To log a task issue, click the issues link for the appropriate task. A task issue remains with the task while it progresses through the workflow steps. You can modify and close these issues in the Assignments > Issues page, along with task-independent issues. To log an independent issue, you do so in the issues list.
Example: There is a typo in one task. Since this issue only involves one task, and is not related to any particular user, you should log a task issue from the task list. In addition, the marketing manager reports that there is a missing graphic on one of the Spanish Web site's pages. Since there is no current project or task associated with this problem, you should log an independent issue from the issues list.
Setting Due Dates and Custom Attributes
You can set a due date for a group of tasks, or for the entire project. A due date can help translators to prioritize tasks. You can set a project due date when creating a project. Set or change a project due date from the project list, and a task due date from the task list.
In addition, you can create and set custom attributes for a project.
Reassigning and Modifying Task Assignees
The Reassign command allows you to reassign a task to another user. This only reassigns the current workflow step of the task. Any subsequent steps remain the same.
The Modify Task Assignees allows you to modify the assignees of all workflow steps of a task.

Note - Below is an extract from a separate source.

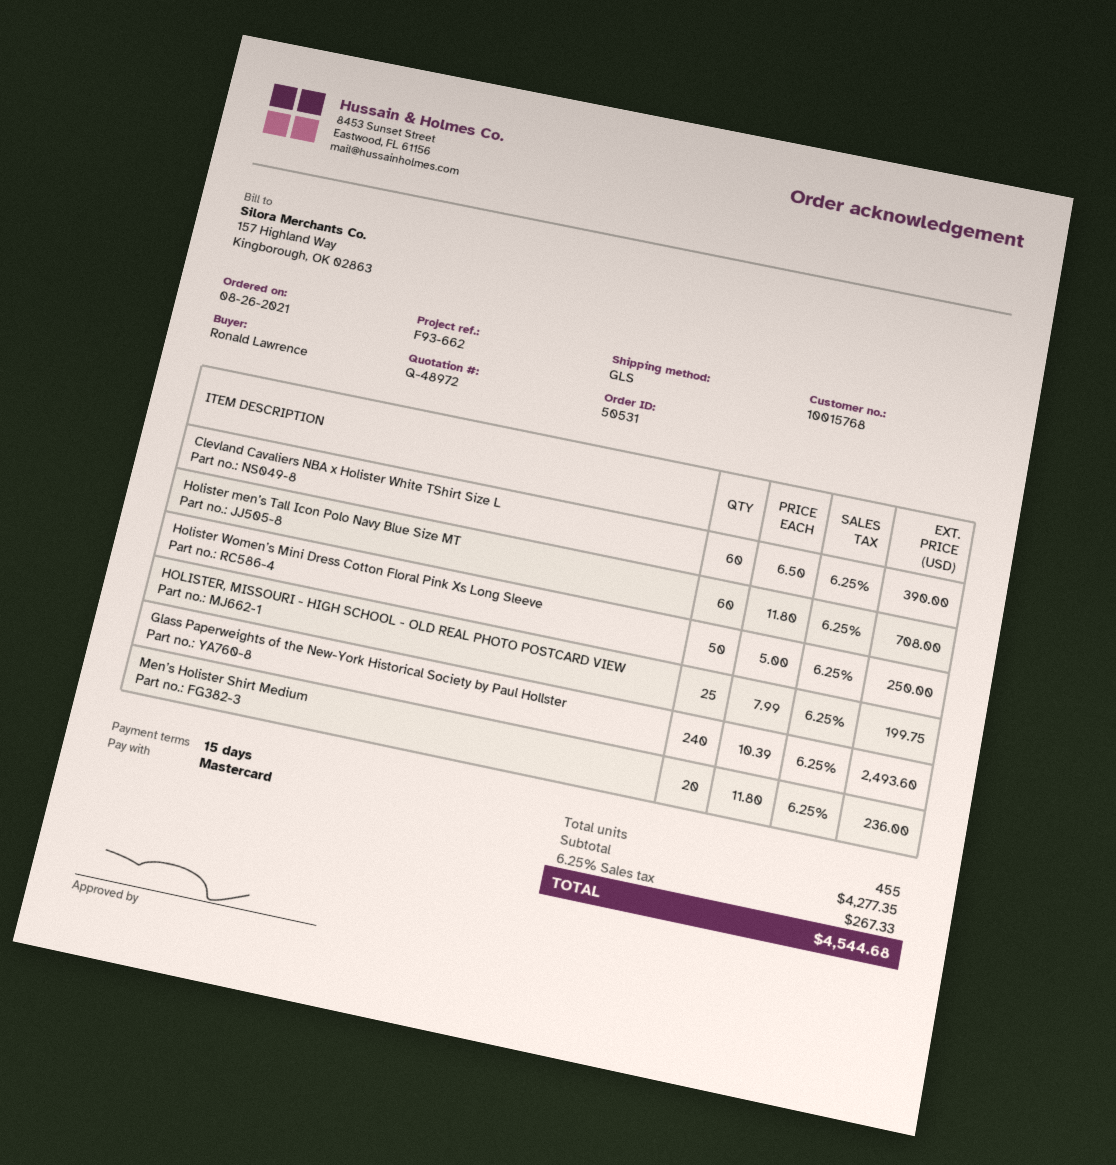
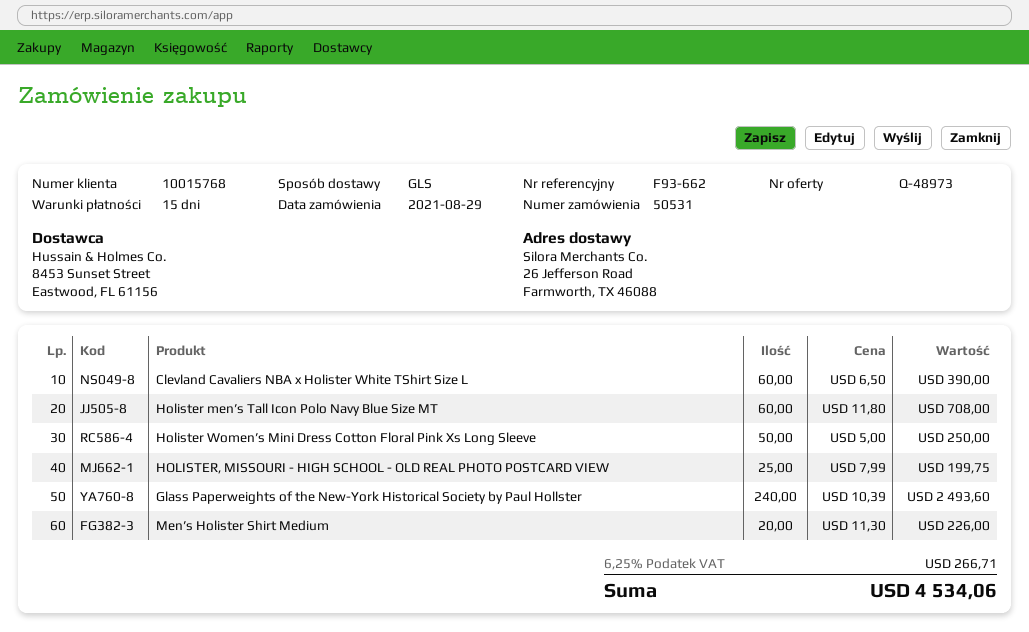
quote number: Q-48972 -> Q-48973
order date: 2021-08-26 -> 2021-08-29
Men’s Holister Shirt Medium: 20 x 11.80 = 236.00 -> 20 x 11.30 = 226.00
tax: 6.25% = 267.33 -> 6.25% = 266.71
total: 4544.68 -> 4534.06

You can move particular tasks to an existing or new project, if the need arises. To add a task to an existing project, the project must have the same locale, and you must have permission to add tasks to the project. You can also choose to create a new project with the selected tasks. When you create a new project, the tasks will enter the project at the same workflow step they were at when you moved them, since the workflow is designated at the tasklevel.

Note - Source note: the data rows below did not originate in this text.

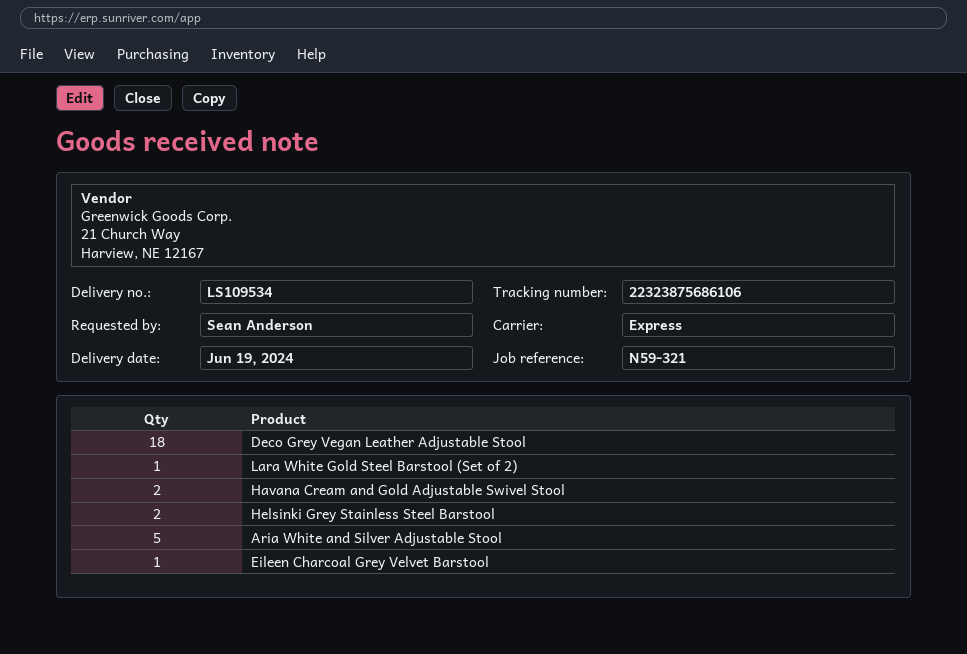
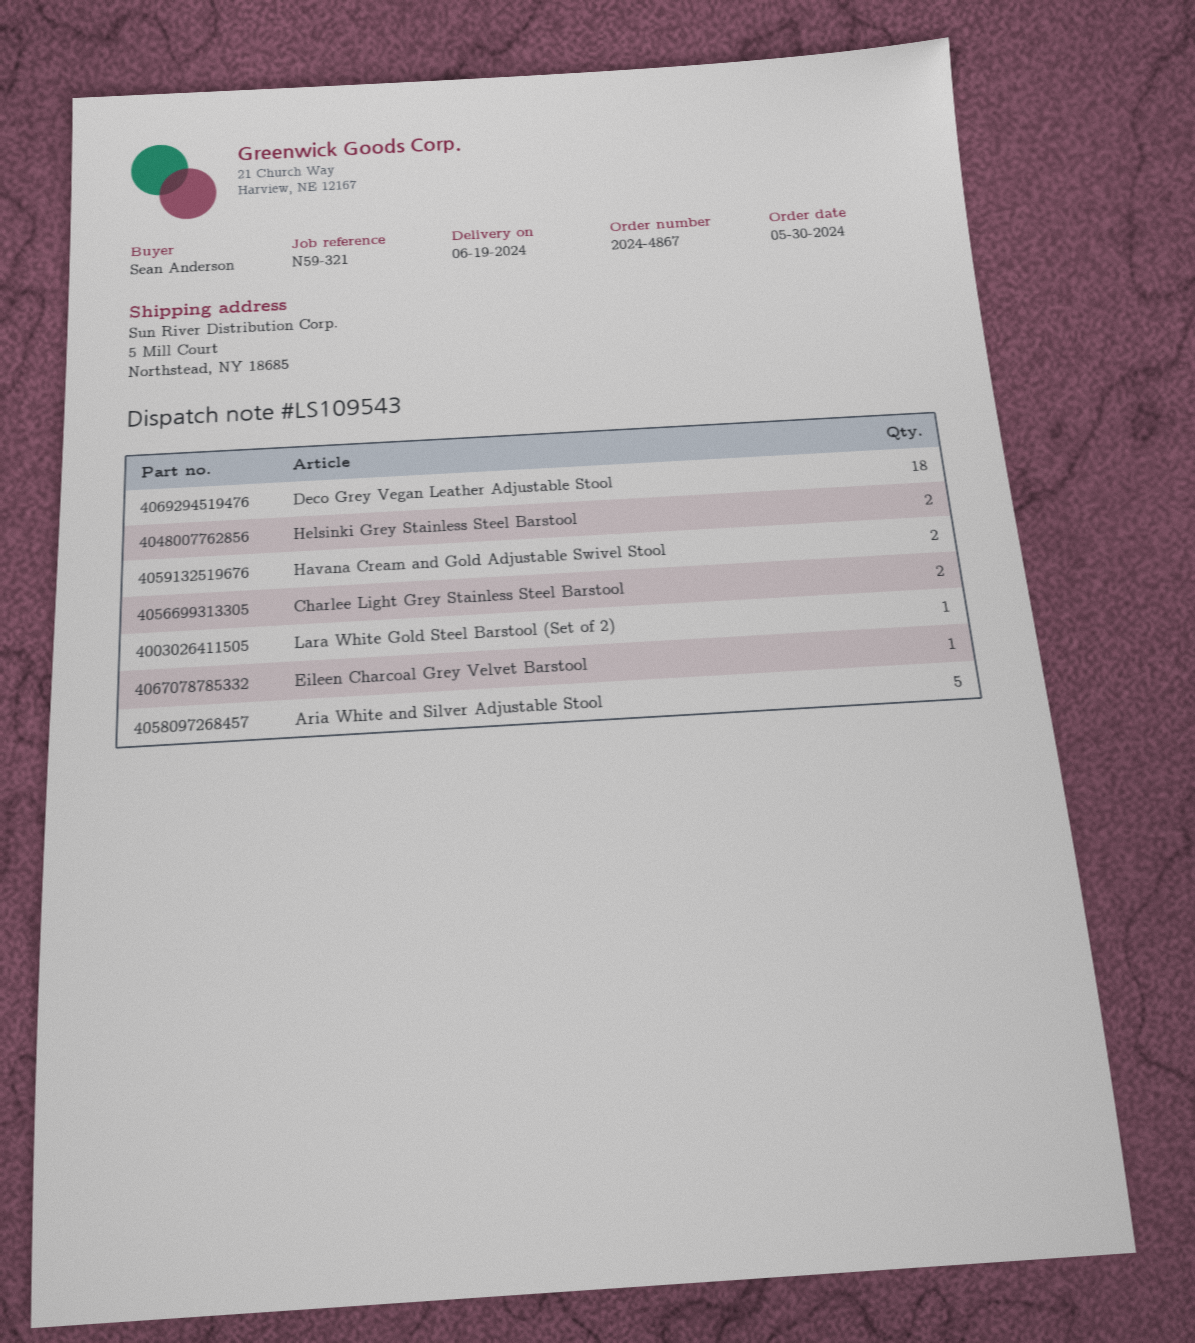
delivery note number: LS109534 -> LS109543
Charlee Light Grey Stainless Steel Barstool: none -> 2

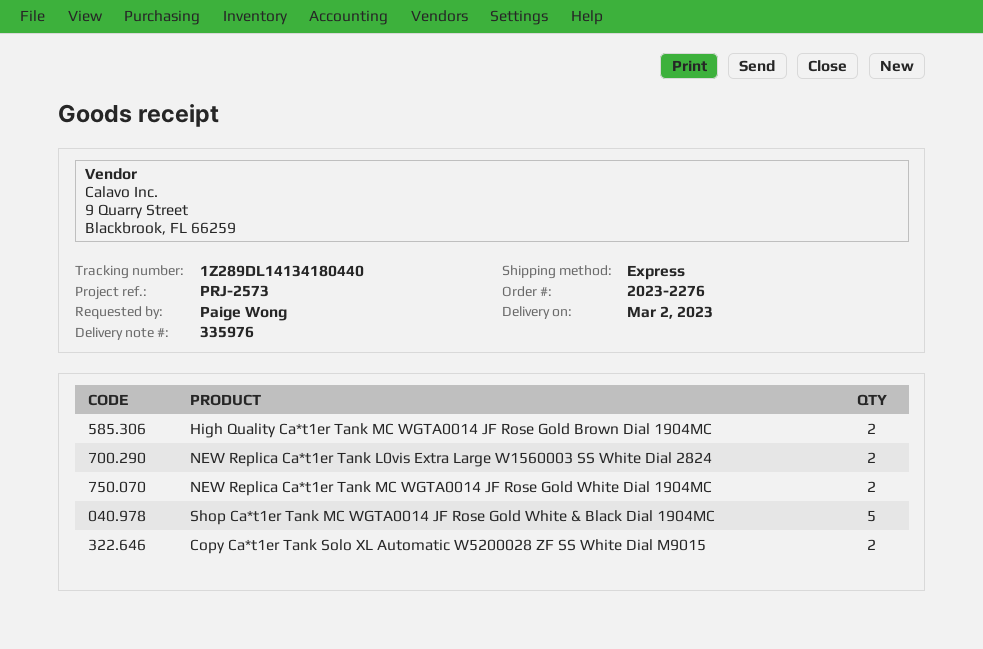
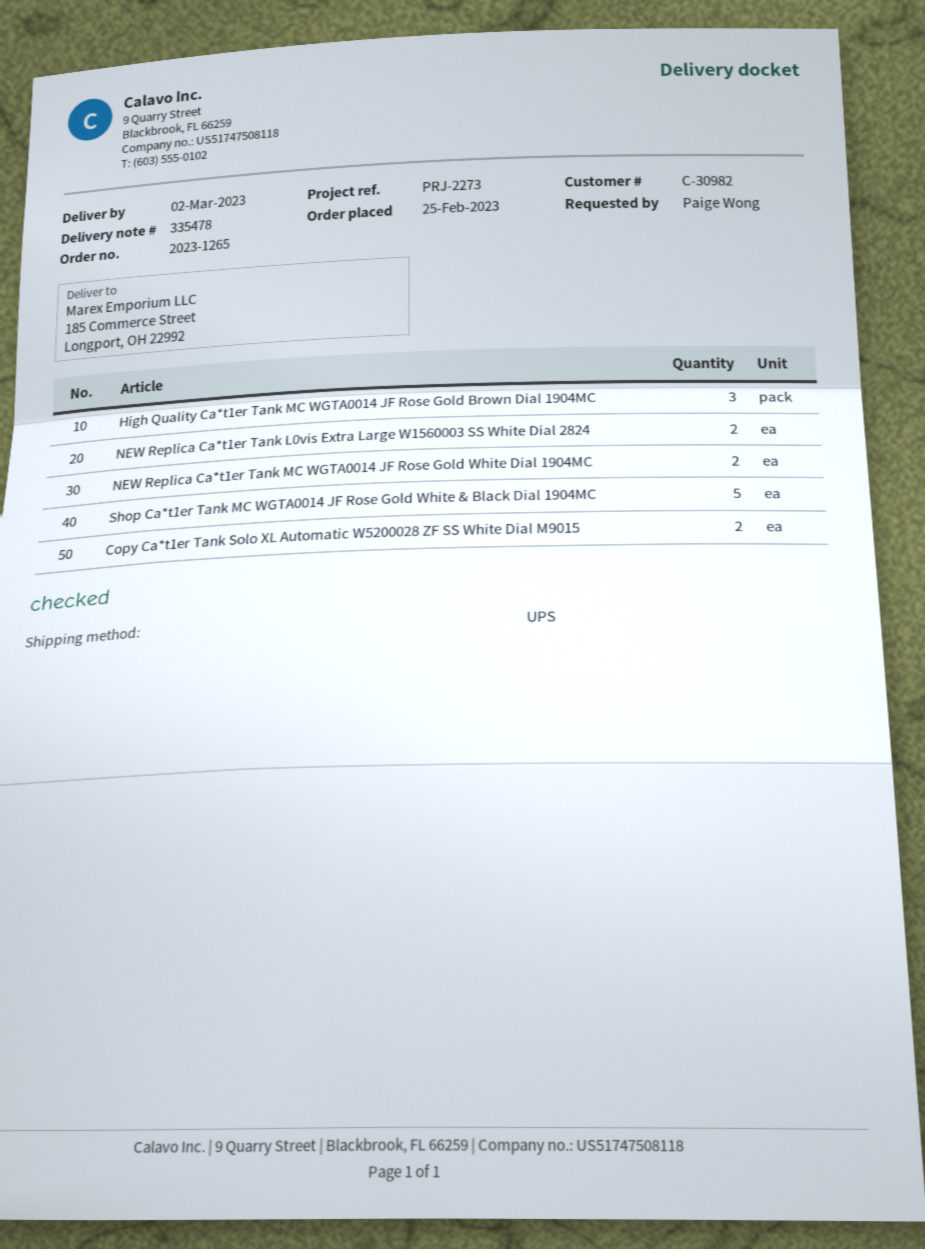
order number: 2023-2276 -> 2023-1265
delivery note number: 335976 -> 335478
reference: PRJ-2573 -> PRJ-2273
shipping method: express -> UPS
High Quality Ca*t1er Tank MC WGTA0014 JF Rose Gold Brown Dial 1904MC: 2 -> 3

You can cancel tasks that you do not need to do any work on. For example, if you have a task that contains an image with no translatable attributes, you can cancel it. When you cancel a task, it is canceled from the project entirely.
Downloading Task Assets
You can download the source or target assets of a task if you store your final translated files in a different location than the target folders in Explorer. Downloading the assets should be the last step of the workflow, after all translation and review is completed. To bring the assets back online, you can upload them in Explorer.
Changing Task Priority
When a project is created, its tasks are assigned a priority by default. If you have permission to do so, you can change the priority of all the tasks within a project from the project list, or of individual tasks from the task list.
Completing a task forwards it to the next step in its workflow.

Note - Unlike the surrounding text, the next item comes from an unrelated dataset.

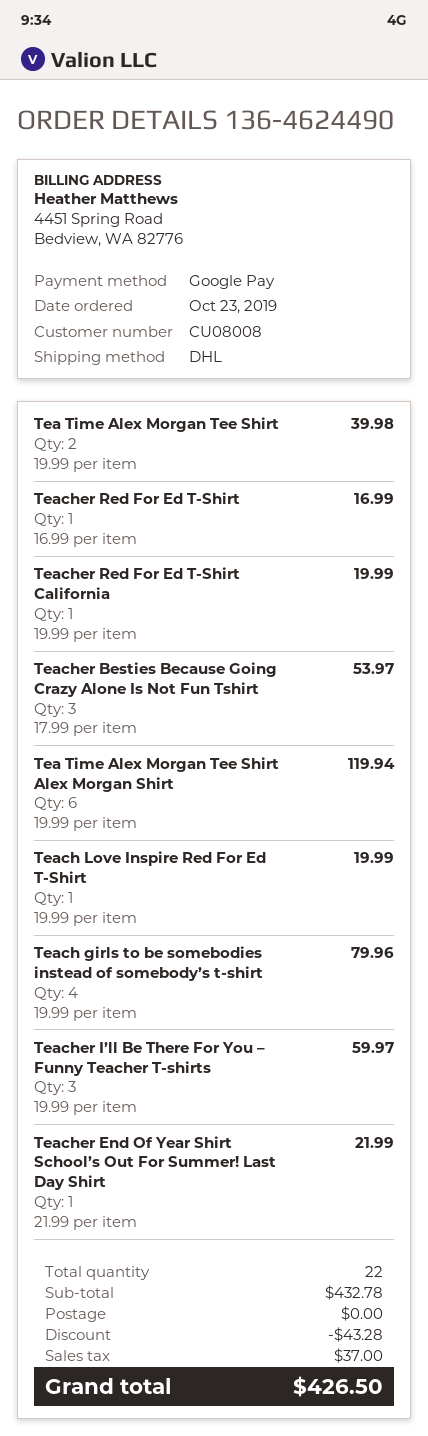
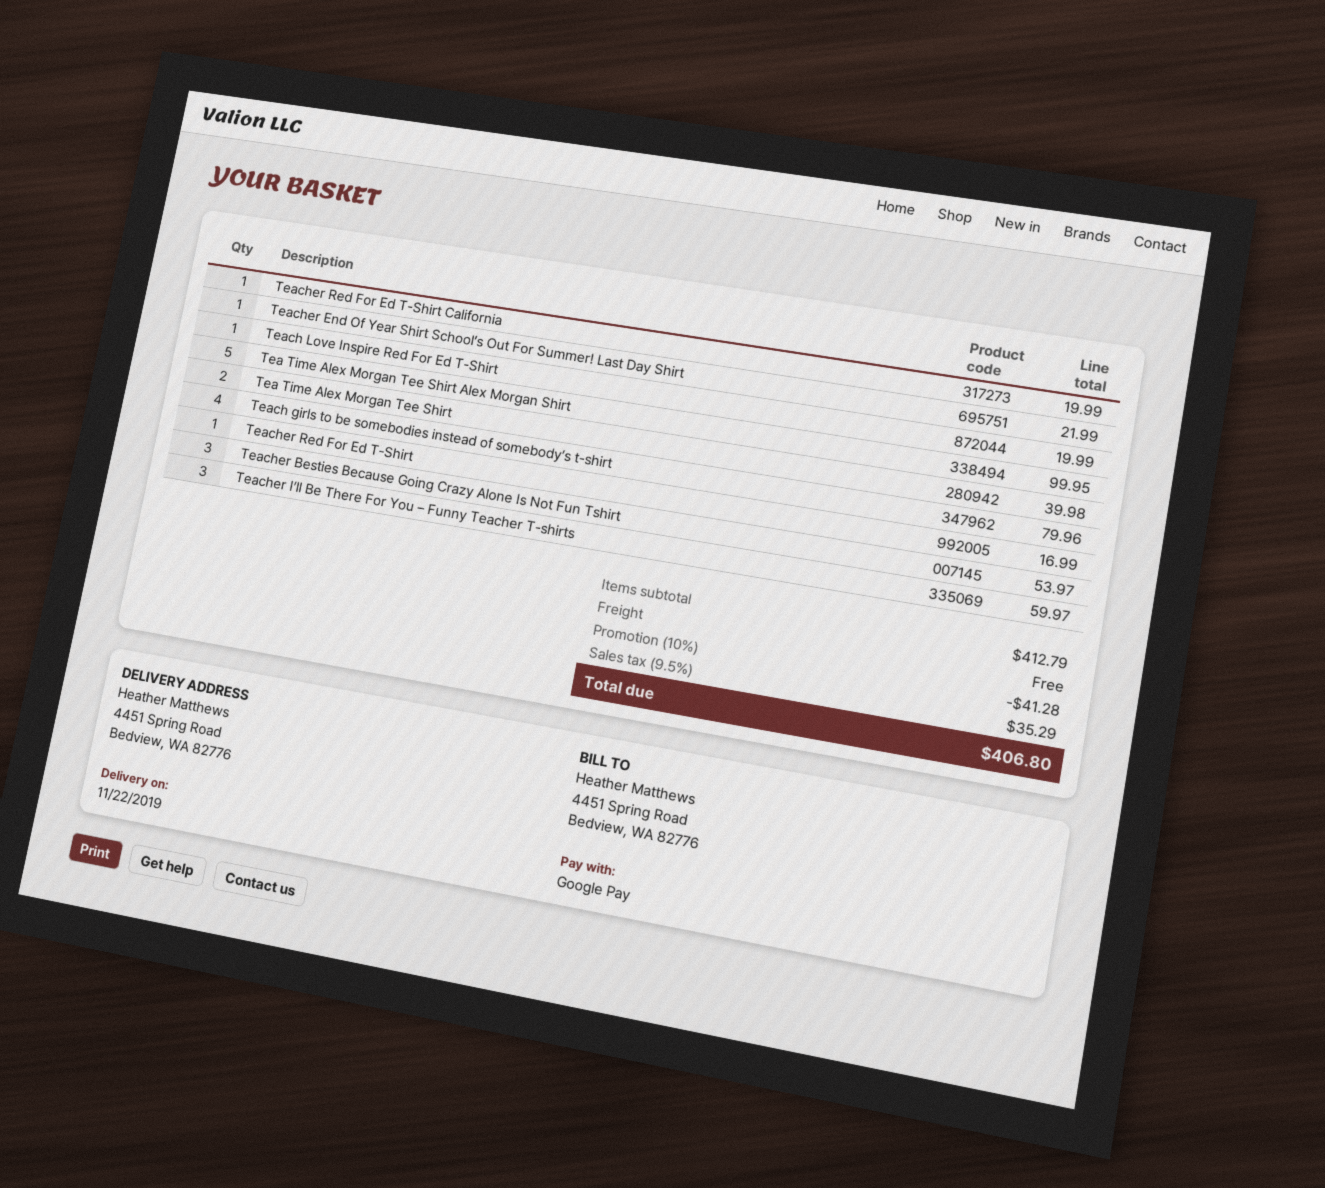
Tea Time Alex Morgan Tee Shirt Alex Morgan Shirt: 6 for 119.94 -> 5 for 99.95
subtotal: 432.78 -> 412.79
discount: 43.28 -> 41.28
tax: 37.00 -> 35.29
total: 426.50 -> 406.80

Example: You have a two-step workflow with a translate step and a review step that circles back to the translate step if rejected, or progresses to the Finish step if accepted. When the translator finishes translating the task and clicks "Complete", the task moves to the reviewer. When the reviewer finishes reviewing the task and clicks "Complete", there is a choice to accept or reject the translation. If the translation is accepted, the task is finished. If the translation is rejected, the task circles back to the translator for corrections.